FM Steinmeier under pressure over Iraq war role
18 January 2006, BERLIN - German Foreign Minister Frank-Walter Steinmeier is under growing pressure amid media allegations that German spies helped target U.S. bombs during the Iraq war.
18 January 2006
BERLIN - German Foreign Minister Frank-Walter Steinmeier is under growing pressure amid media allegations that German spies helped target U.S. bombs during the Iraq war.
Steinmeier is at the centre of a storm over the affair because he played a crucial role as chief-of-staff to former chancellor Gerhard Schroeder's government which - in public - fiercely opposed the 2003 Iraq war.
He was also the coordinator of Germany's intelligence services which has led most German newspapers to insist there was no way Steinmeier could not have known what Federal Intelligence Agency (BND) agents were doing in Baghdad.
As accusations snowball and parliament gears up for a special probe into the BND's role in Iraq, Steinmeier abruptly announced he was cutting short a planned trip to the Middle East.
The embattled minister leaves for Egypt on Wednesday, after testifying to parliament's foreign affairs committee, but has cancelled stops in Israel, Jordan and the Palestinian territories planned for later this week.
Christian Democratic Chancellor Angela Merkel has been markedly quiet over struggles by Steinmeier - who is a Social Democrat - to survive.
A possible ouster of Steinmeier would likely strengthen Merkel and her conservatives in the grand coalition government by removing one of the SPD's heavyweights in the cabinet.
"Steinmeier is getting a roasting and Merkel is keeping out of it," noted the left-leaning Berliner Kurier newspaper, adding: "How much longer can she hold on to him?"
The allegations boil down to the activities of two BND agents who remained in Baghdad during the Iraq war.
Media reports in Germany and the U.S., citing unnamed sources, allege the agents passed on key information to U.S. intelligence, including a report which led to an attack on a restaurant where Iraqi leader Saddam Hussein was believed to have been dining.
An attack on the restaurant in April 2003 killed at least 12 people but, needless to say, Saddam Hussein was not among them.
Some sources in Berlin suggest the reports of German assistance have been leaked on purpose by U.S. officials in a bid to topple Steinmeier given the role he played under Schroeder.
Both the BND and Steinmeier have strongly denied that German agents passed any targeting data to Washington and say the agents were only in Iraq to help prevent German and Iraqi civil institutions from becoming U.S. targets.
But the Leipziger Volkszeitung newspaper reported Wednesday Steinmeier pledged to the U.S. before the war that German spies in Iraq would provide information to Washington.

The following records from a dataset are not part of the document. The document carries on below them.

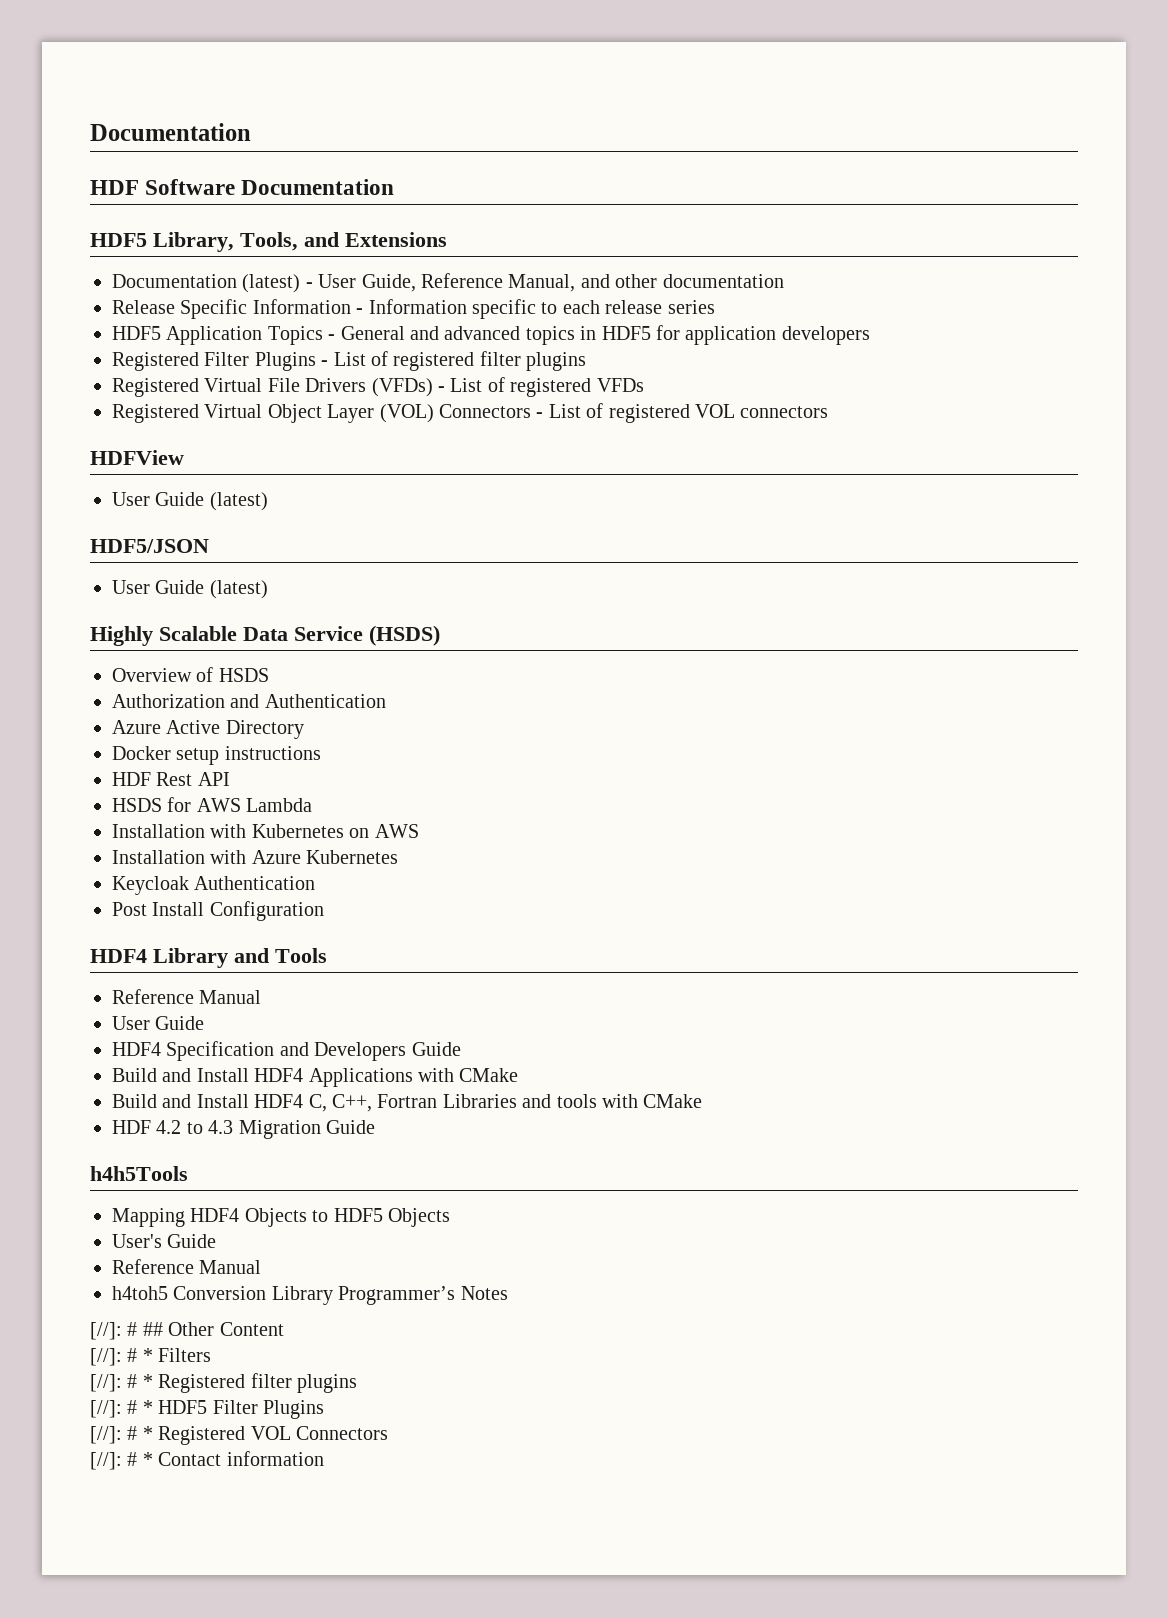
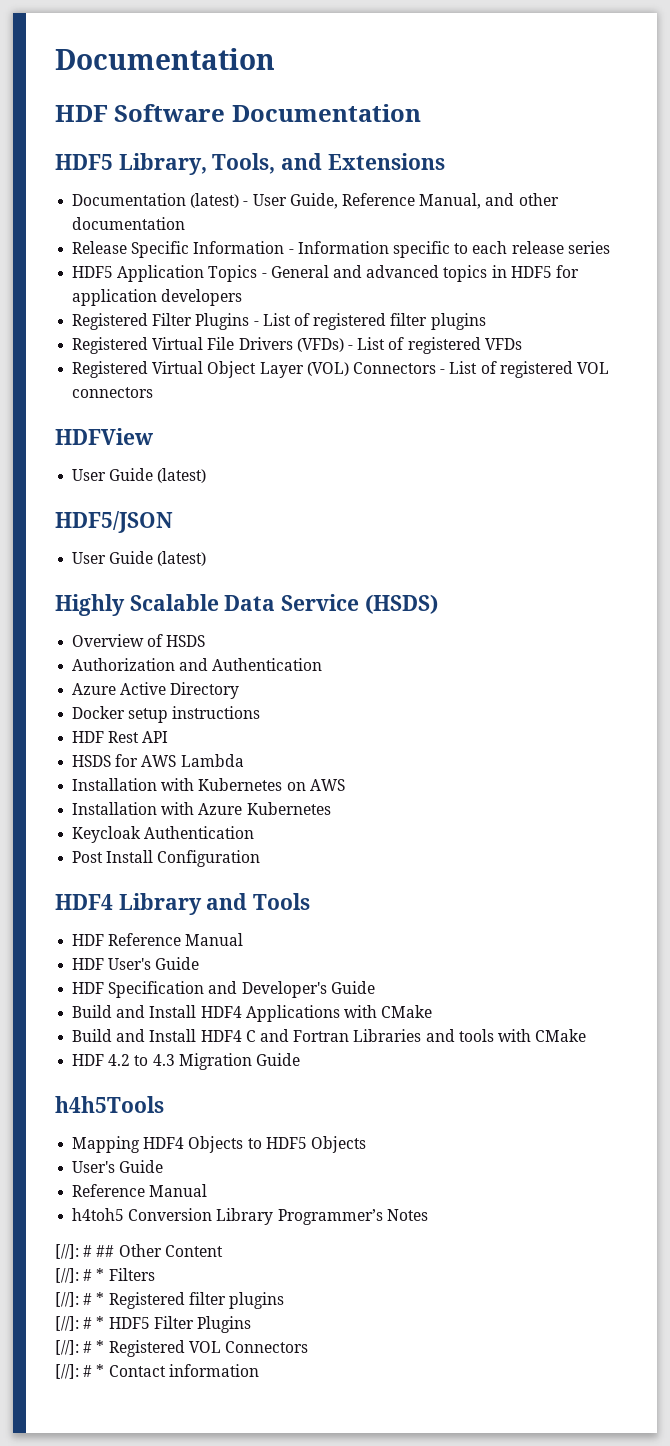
  HDF4 Library and Tools
- Reference Manual
- User Guide
- HDF4 Specification and Developers Guide
+ HDF Reference Manual
+ HDF User's Guide
+ HDF Specification and Developer's Guide
- Build and Install HDF4 C, C++, Fortran Libraries and tools with CMake
+ Build and Install HDF4 C and Fortran Libraries and tools with CMake

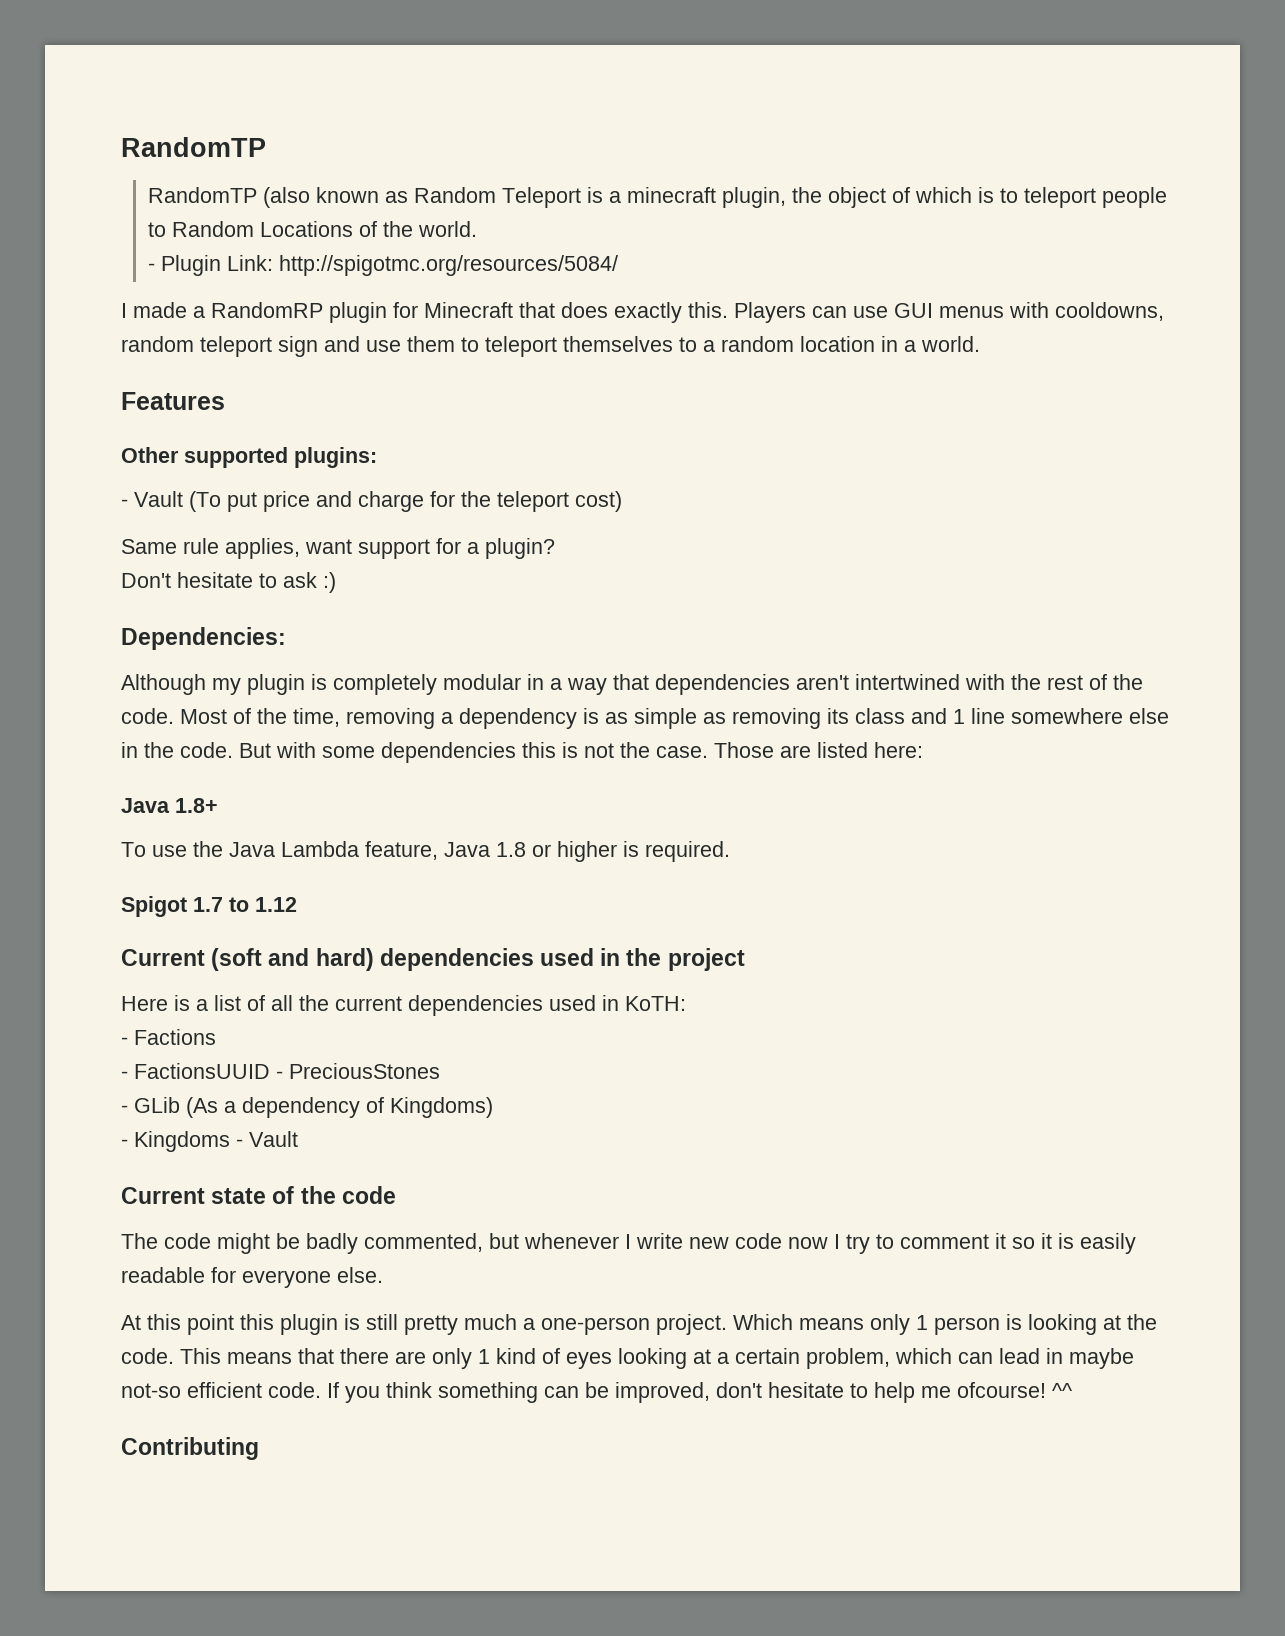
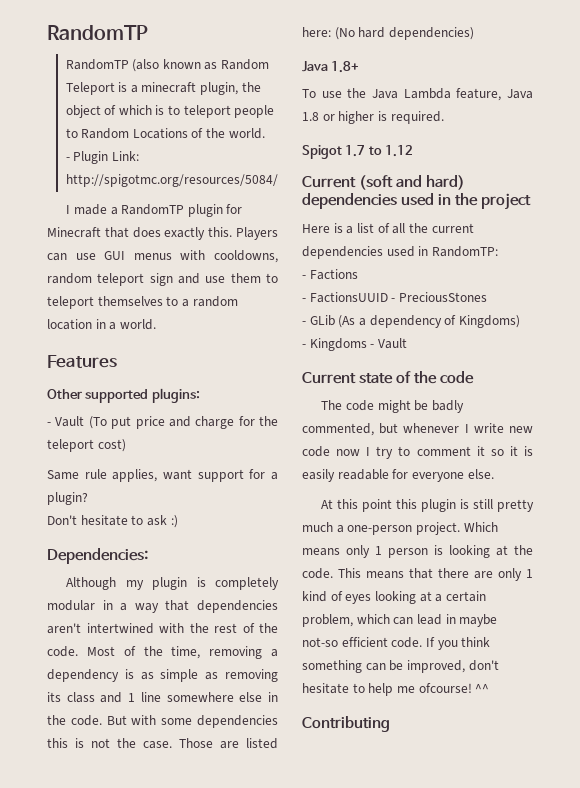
- I made a RandomRP plugin for Minecraft that does exactly this.
+ I made a RandomTP plugin for Minecraft that does exactly this.
- Those are listed here:
+ Those are listed here: (No hard dependencies)
- Here is a list of all the current dependencies used in KoTH:
+ Here is a list of all the current dependencies used in RandomTP:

This was an apparent effort to dampen American fury over Schroeder's role in leading European anti-war sentiment.
Both BND agents were told not to directly aid the U.S. war effort, said the paper.
But it quoted unnamed sources as saying: "At the same time, information over military convoys, military positions in Baghdad and government measures ... were supposed to be passed on to the Americans."
In addition, the paper said, there were two key areas where the German spies were supposed to immediately pass on any intelligence: The whereabouts of Saddam Hussein and possible weapons of mass destruction.
This data was supposed to go to Washington, but only via the BND's headquarters in the southern German city of Pullach, the paper noted.
Meanwhile, the SPD's cabinet woes are not only limited to Steinmeier.
Environment Minister Sigmar Gabriel could be investigated by state prosecutors over allegations he may have lied under oath regarding a payment of more than 100,000 euros (121,000 dollars) to his former lobbying company, CoNeS, by German carmaker Volkswagen, the newspaper Die Welt reported.